The team's wild card is former driver Pedro Diniz. With his supermarket-magnate dad Abilio, Diniz has taken a 40% shareholding in Prost Grand Prix. Ten percent is held by luxury-products group LVMH while half remains in the hands of Prost personally. Thus Alain is more than entitled to have his name on the sides of the cars - much after the style of Ken Tyrrell - while he is waiting for the right sponsor to fill those spaces. But Diniz is said to want a bigger share in the team, and with that would come control and, as well, a bigger chunk of the profits if and when the team is sold.
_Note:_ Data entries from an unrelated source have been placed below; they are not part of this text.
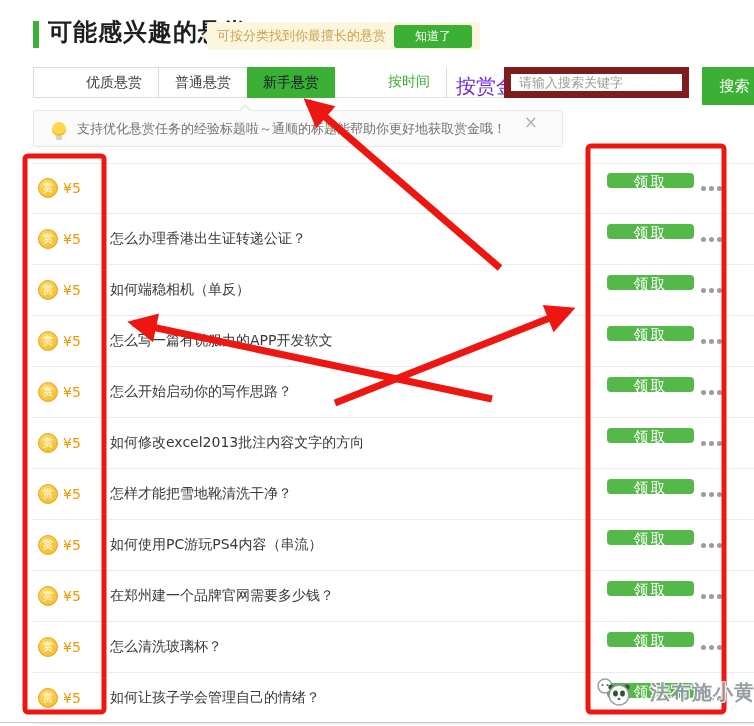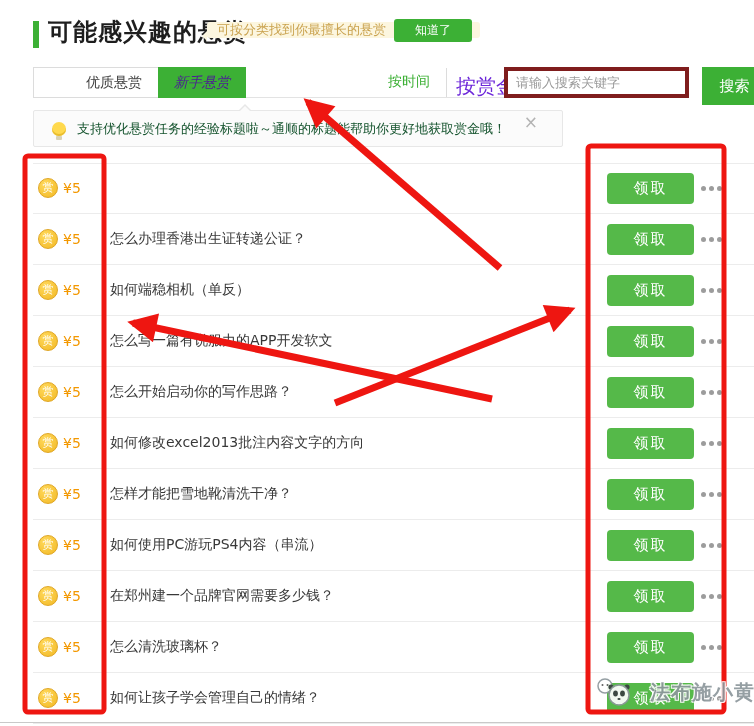"可按分类找到你最擅长的悬赏" .tooltip { height: 16px -> 28px }
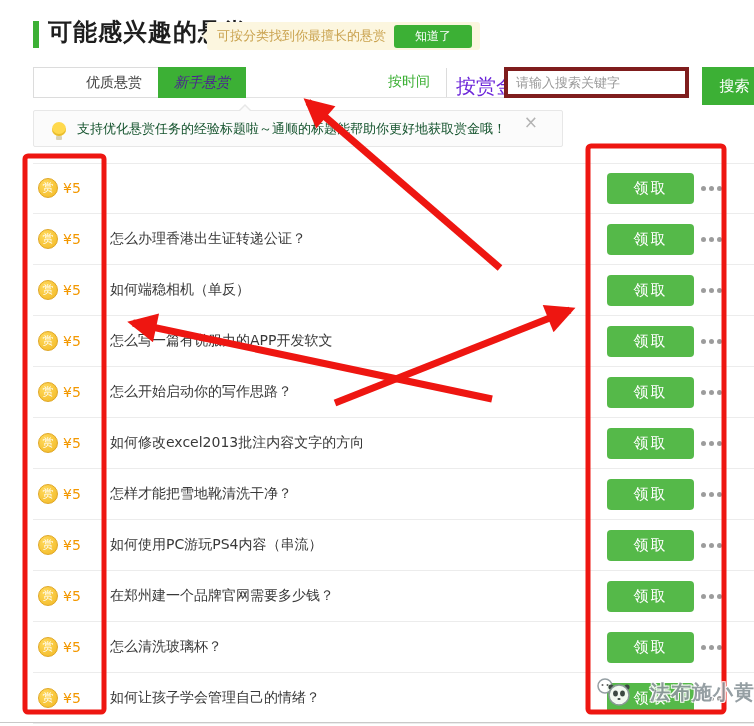"普通悬赏" div.tab { html: none -> <div>普通悬赏</div> }
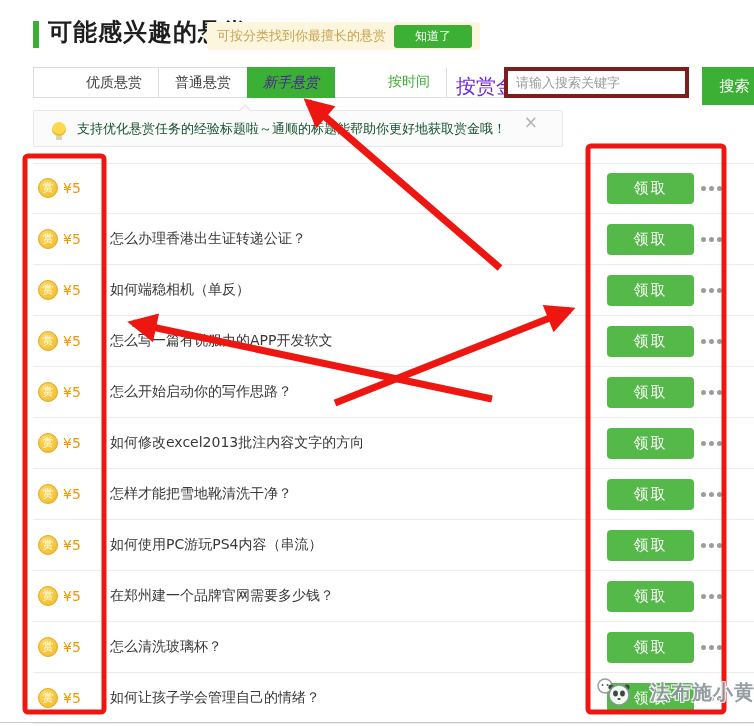"新手悬赏" .tab.active { color: #4c1d95 -> #0f172a; font-style: italic -> none }
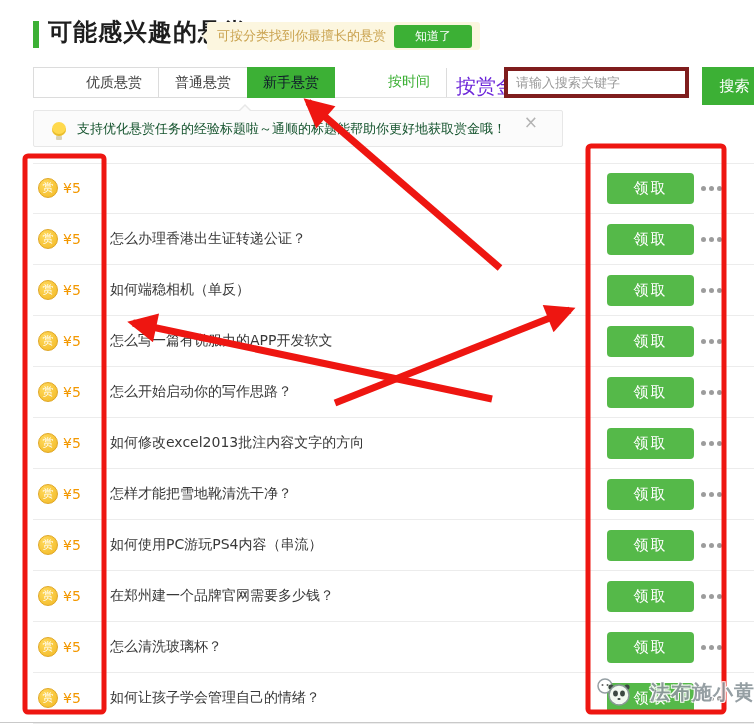"请输入搜索关键字" .search-input { border: 4px solid #7f1d1d -> 7px solid #7f1d1d }
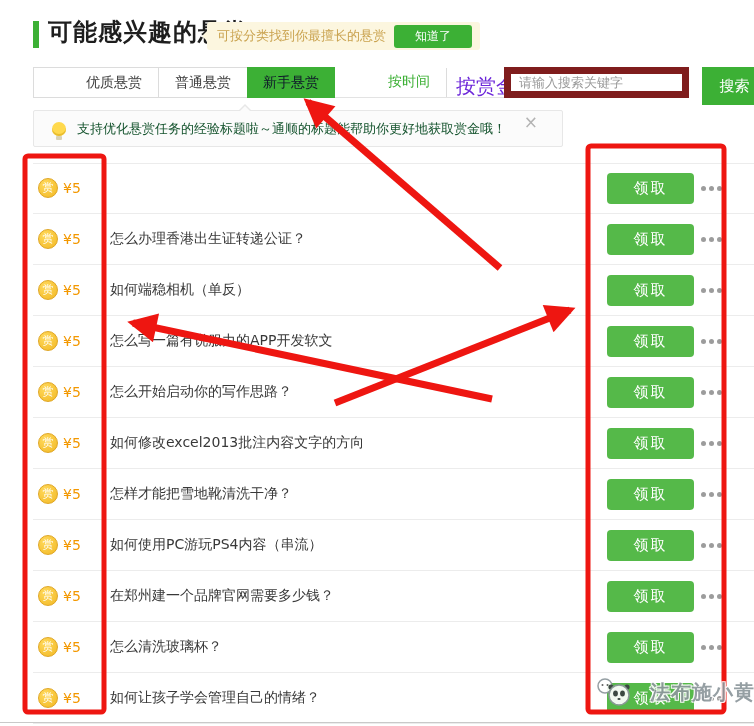"支持优化悬赏任务的经验标题啦～通顺的标题能帮助你更好地获取赏金哦！" .notice-text { color: #14532d -> #737373 }
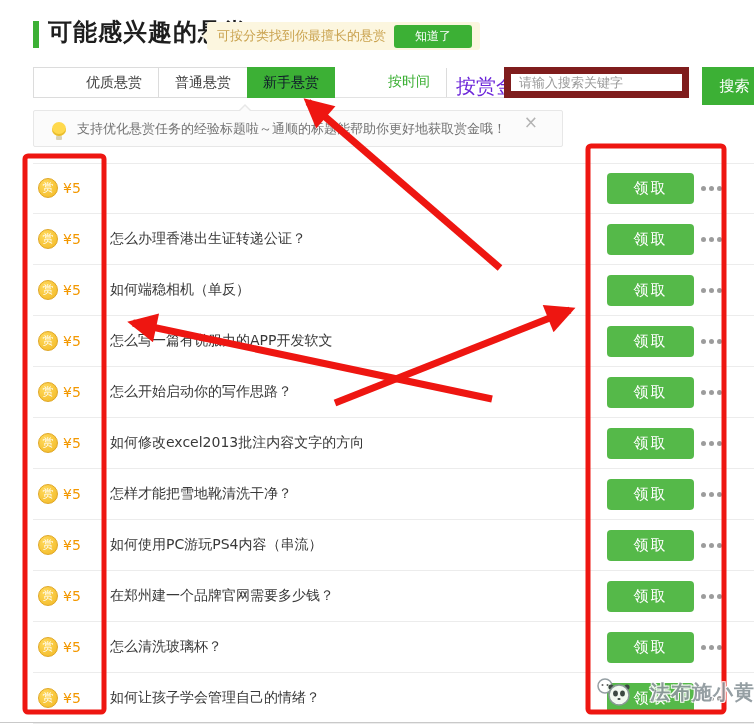"领取" .claim-btn { height: 31px -> 15px }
Although Prost has problems aplenty, I am pulling for him. I like the idea of a driver turning car-builder in Formula One. It's also unusual that a driver has done it for the sake of other drivers, not to build a car that he can drive himself. In this respect Alain's only counterpart is Jackie Stewart. For both Stewart and Prost the expectations have been high, as Joan Villadelprat pointed out: "When you are talking about Alain Prost, four times World Champion, everybody expects him to be on the ball and winning races in one year." It will take a lot longer than that, but the man they called "the Professor" could make it to the top. No one would be more pleased than Corrado Provera.